A great deal for sure, presuming ooma can guarantee it will survive a lifetime. After all, roughly 200,000 SunRocket users paid up-front for a great deal, and now they're out hundreds of dollars, looking for new phone companies. "People are going to be leery of prepaying for phone service after the SunRocket debacle," says Stephan Beckert, an analyst with consultancy TeleGeography.
But ooma may be betting the industry's woes will have exactly the opposite effect. "Vonage and SunRocket have come onto hard times, and you have subscribers looking for alternative services," says Patrick Monaghan, an analyst with consultancy the Yankee Group, which estimates the market for pure-play VoIP services will grow from 2.8 million subscribers at the end of 2006 to 6.4 million at the end of 2011.
Though an ooma user will be able to dial local calls as well as long distance, the company appears to be pinning its approach on the notion that customers will turn to ooma for long distance but keep paying for a traditional local phone line. That's because, somewhat like Skype, ooma is employing a peer-to-peer approach with which calls are connected directly between customers rather than through a central server operated by the service provider. Say, for example, you use ooma in Oregon to place a call to a non-ooma user in New York. Your ooma box will route the call over the Internet to an ooma in the New York area, which will then use that stranger's regular phone line to place a local call to the desired number.
Plenty of Style
This means the company needs to have ooma boxes strategically positioned across the country, preferably in the homes of people who plan to keep paying for regular local phone service that can be exploited by ooma for local calls. To "build" this national network, the company is distributing 2,000 boxes for free. But whenever an ooma is not available to facilitate a local call, ooma will need to eat the long-distance cost of completing the connection.

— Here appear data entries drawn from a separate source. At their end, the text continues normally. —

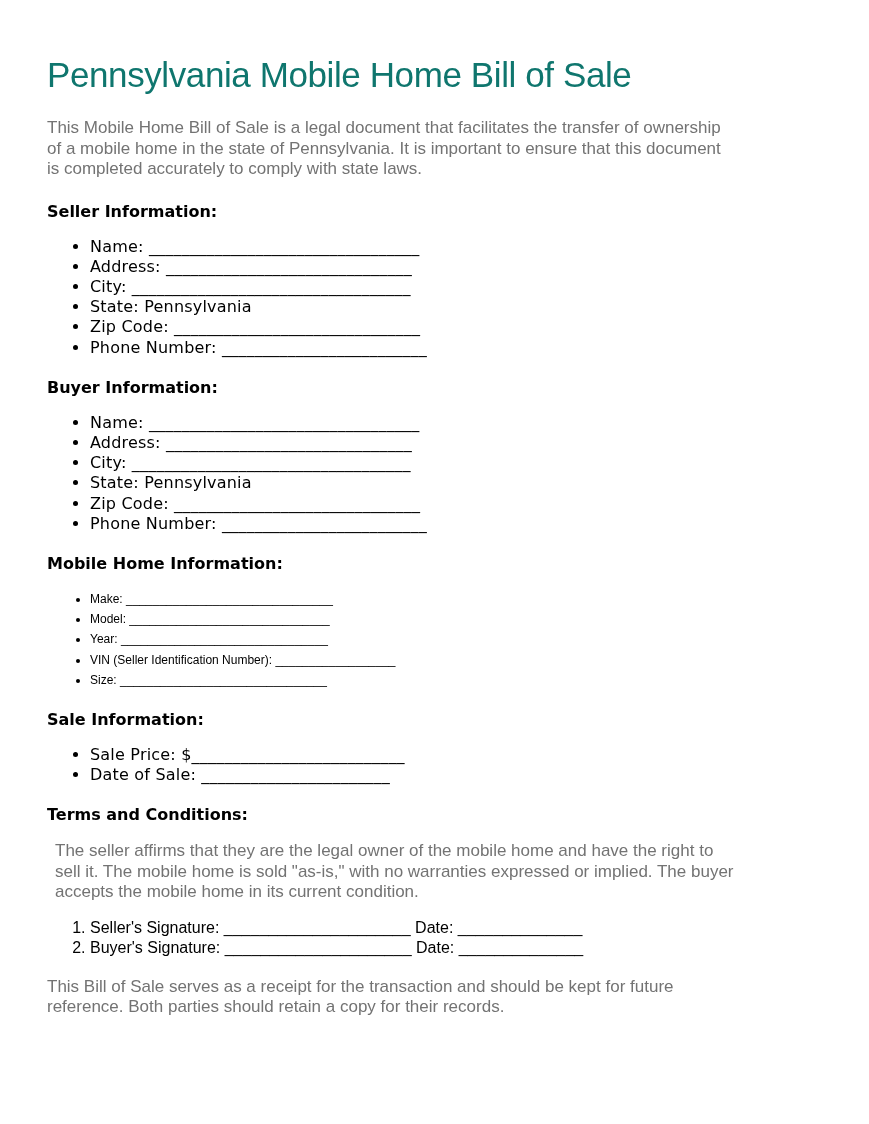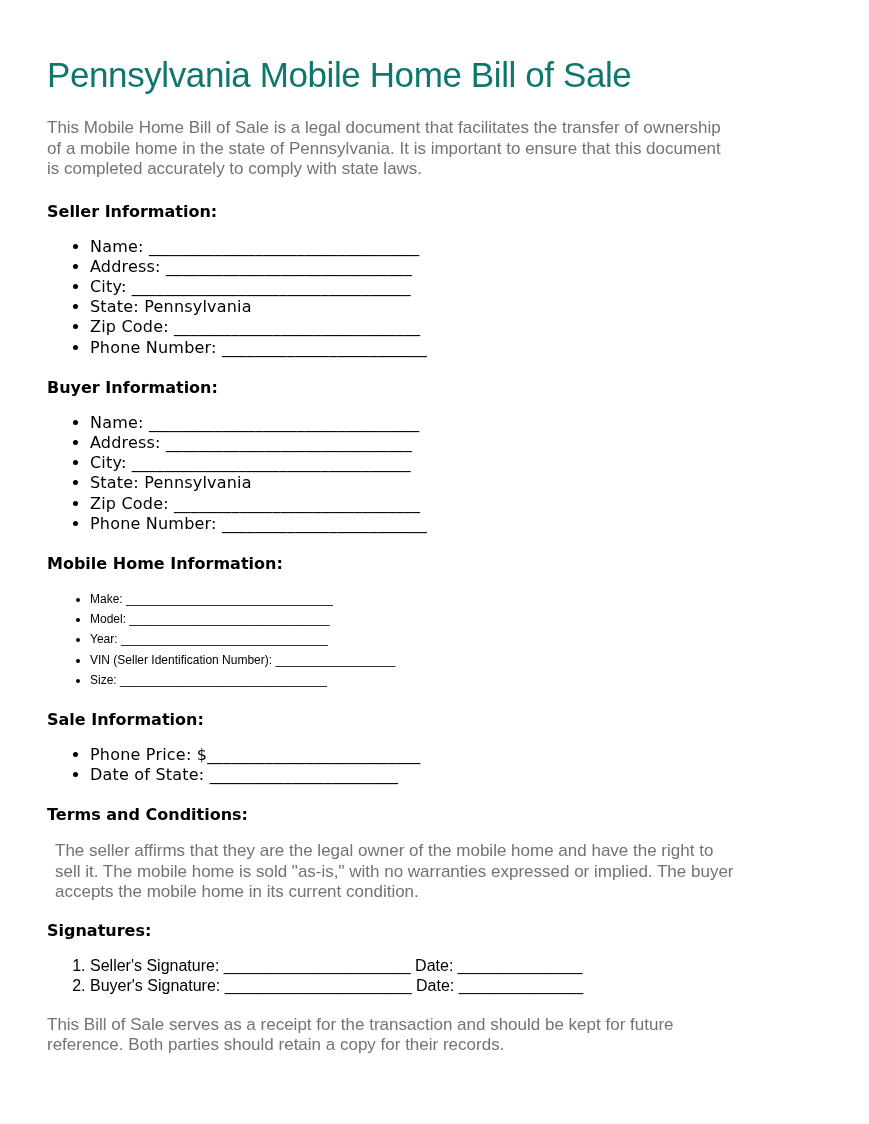--- a/index.html
+++ b/index.html
@@ -116,7 +116,7 @@
 
   <h2 class="section-heading">Sale Information:</h2>
   <ul class="field-list wide">
-    <li>Phone Price: $__________________________</li>
+    <li>Sale Price: $__________________________</li>
     <li>Date of State: _______________________</li>
   </ul>
 

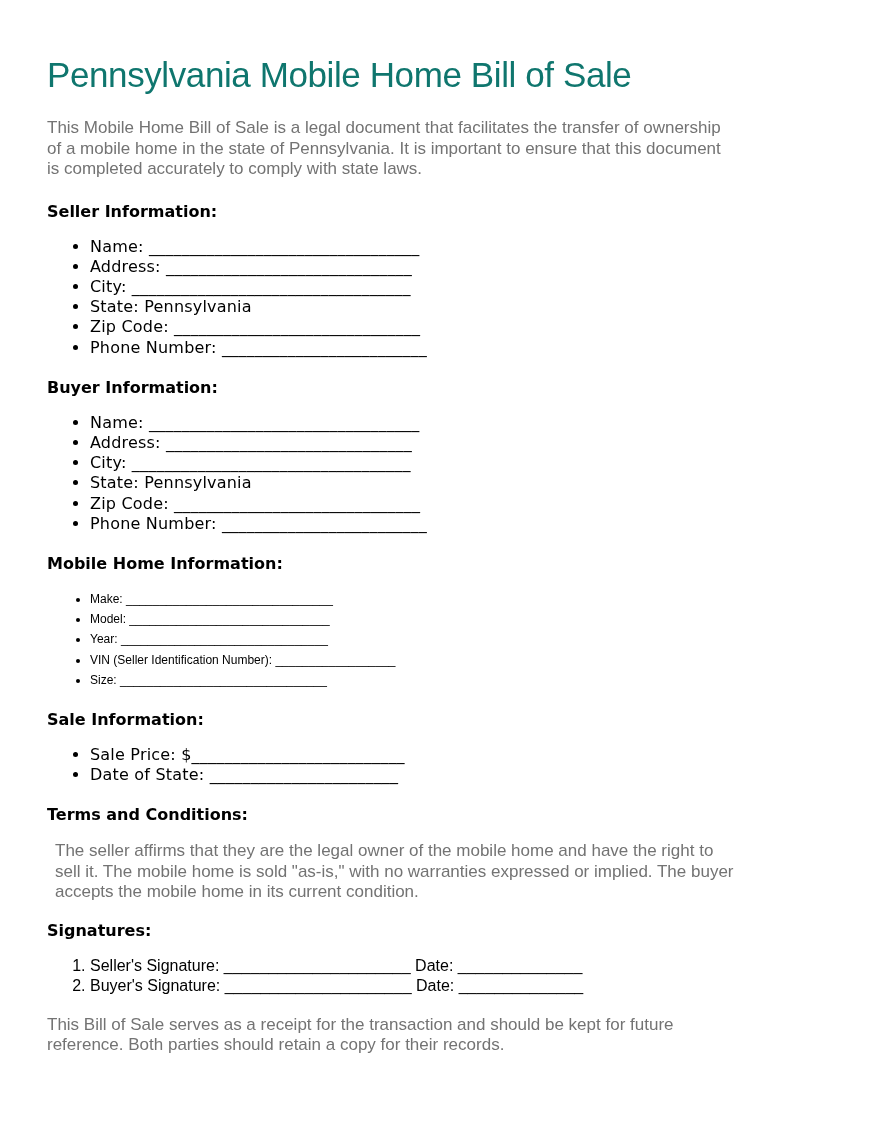--- a/index.html
+++ b/index.html
@@ -117,7 +117,7 @@
   <h2 class="section-heading">Sale Information:</h2>
   <ul class="field-list wide">
     <li>Sale Price: $__________________________</li>
-    <li>Date of State: _______________________</li>
+    <li>Date of Sale: _______________________</li>
   </ul>
 
   <h2 class="section-heading">Terms and Conditions:</h2>

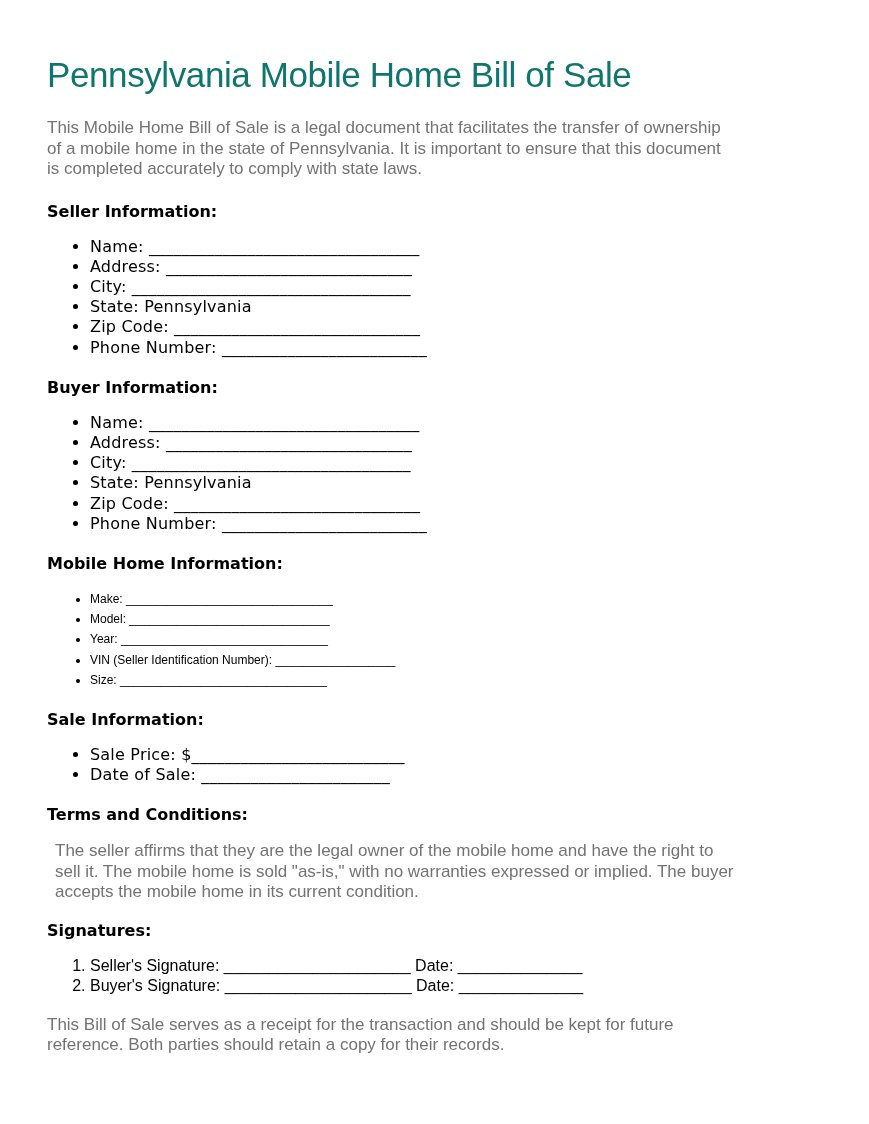--- a/index.html
+++ b/index.html
@@ -125,7 +125,6 @@
 sell it. The mobile home is sold "as-is," with no warranties expressed or implied. The buyer
 accepts the mobile home in its current condition.</p>
 
-  <h2 class="section-heading sigs">Signatures:</h2>
   <ol class="sig-list">
     <li>Seller's Signature: _____________________ Date: ______________</li>
     <li>Buyer's Signature: _____________________ Date: ______________</li>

In addition to the ooma box, which looks like a typical answering machine, a user will need a broadband Internet connection. If customers want to use the service in more than one room, they will need to buy a $39 adapter, called a scout, for each additional phone jack. Whenever an ooma user dials someone, the call recipient will hear a different, ooma dial tone. The company hopes that the recipient will ask the ooma user about the tone, then get sold on the concept. Each customer gets a single home phone number, but one feature of ooma is an instant second phone line whenever it's needed.
The startup has plenty of high-powered supporters. Its board includes technology notables such as TiVo (TIVO) co-founder Mike Ramsay. The management team is studded with former executives from Apple (AAPL) and Yahoo! (YHOO). When he was 17, ooma CEO Andrew Frame was a star employee at Cisco (CSCO). The creative director is Ashton Kutcher, co-creator of the Punk'd reality show and husband of actress Demi Moore. The company says Kutcher, who helped design ooma's flower-like logo, is involved on a daily basis. In fact, Kutcher helped design ooma's unusual viral marketing campaign. Each of the 2,000 participants in the free trial will receive three invites, allowing three friends to get free oomas and enroll in the service. The trial is code-named White Rabbit after the creature that got Alice started on her adventures in Wonderland.
At the very least, in a grim period for the industry, "They've added some character and style to the VoIP market," says Yankee's Monaghan.